● RECORDS TO USE:

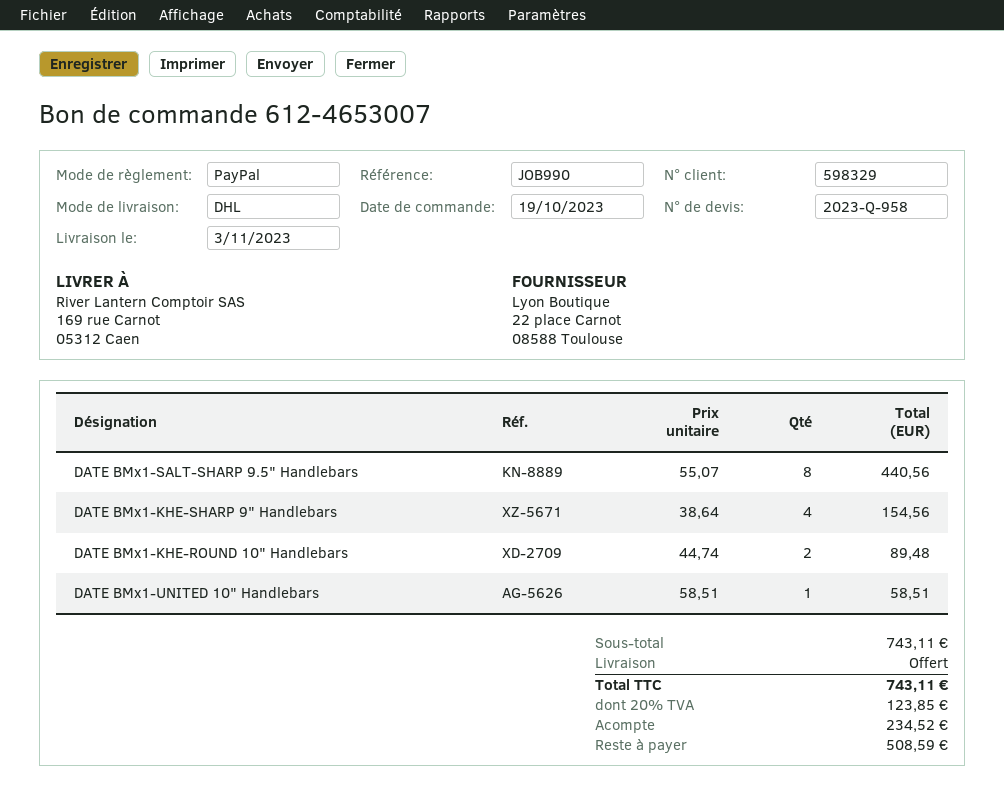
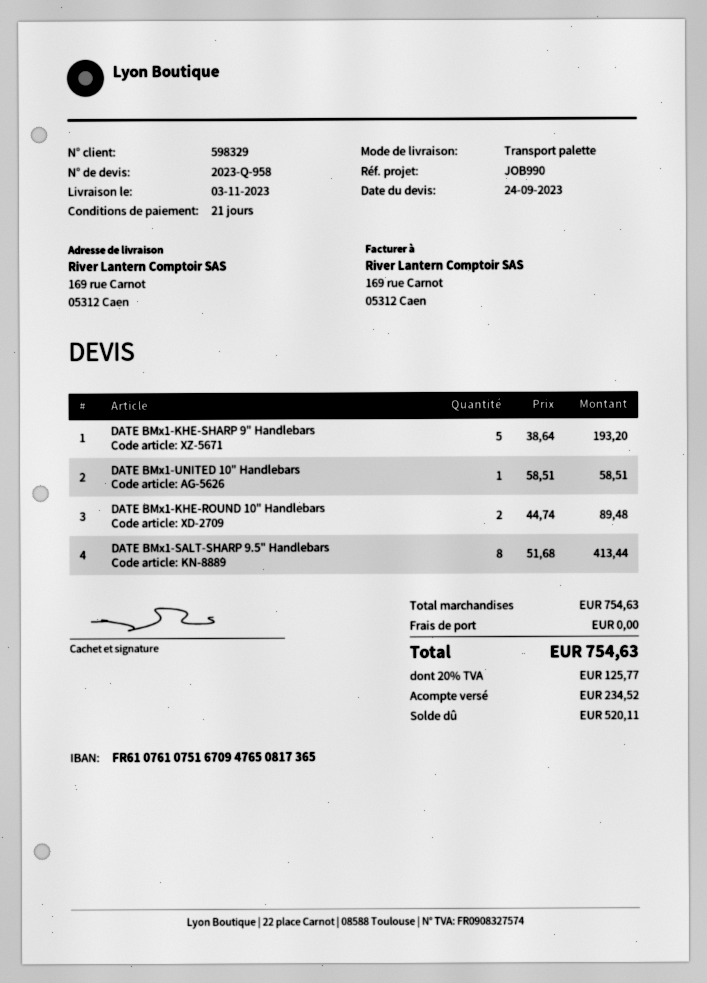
shipping method: DHL -> pallet freight
DATE BMx1-SALT-SHARP 9.5" Handlebars: 8 x 55.07 = 440.56 -> 8 x 51.68 = 413.44
DATE BMx1-KHE-SHARP 9" Handlebars: 4 x 38.64 = 154.56 -> 5 x 38.64 = 193.20
subtotal: 743.11 -> 754.63
tax: 20% = 123.85 -> 20% = 125.77
total: 743.11 -> 754.63
balance: 508.59 -> 520.11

● PROBLEM TO SOLVE:
Each line in which the string "Handlebars" is found must be copied from the data.

● SOLUTION TO THE PROBLEM:
DATE BMx1-SALT-SHARP 9.5" Handlebars: 8 x 55.07 = 440.56 -> 8 x 51.68 = 413.44
DATE BMx1-KHE-SHARP 9" Handlebars: 4 x 38.64 = 154.56 -> 5 x 38.64 = 193.20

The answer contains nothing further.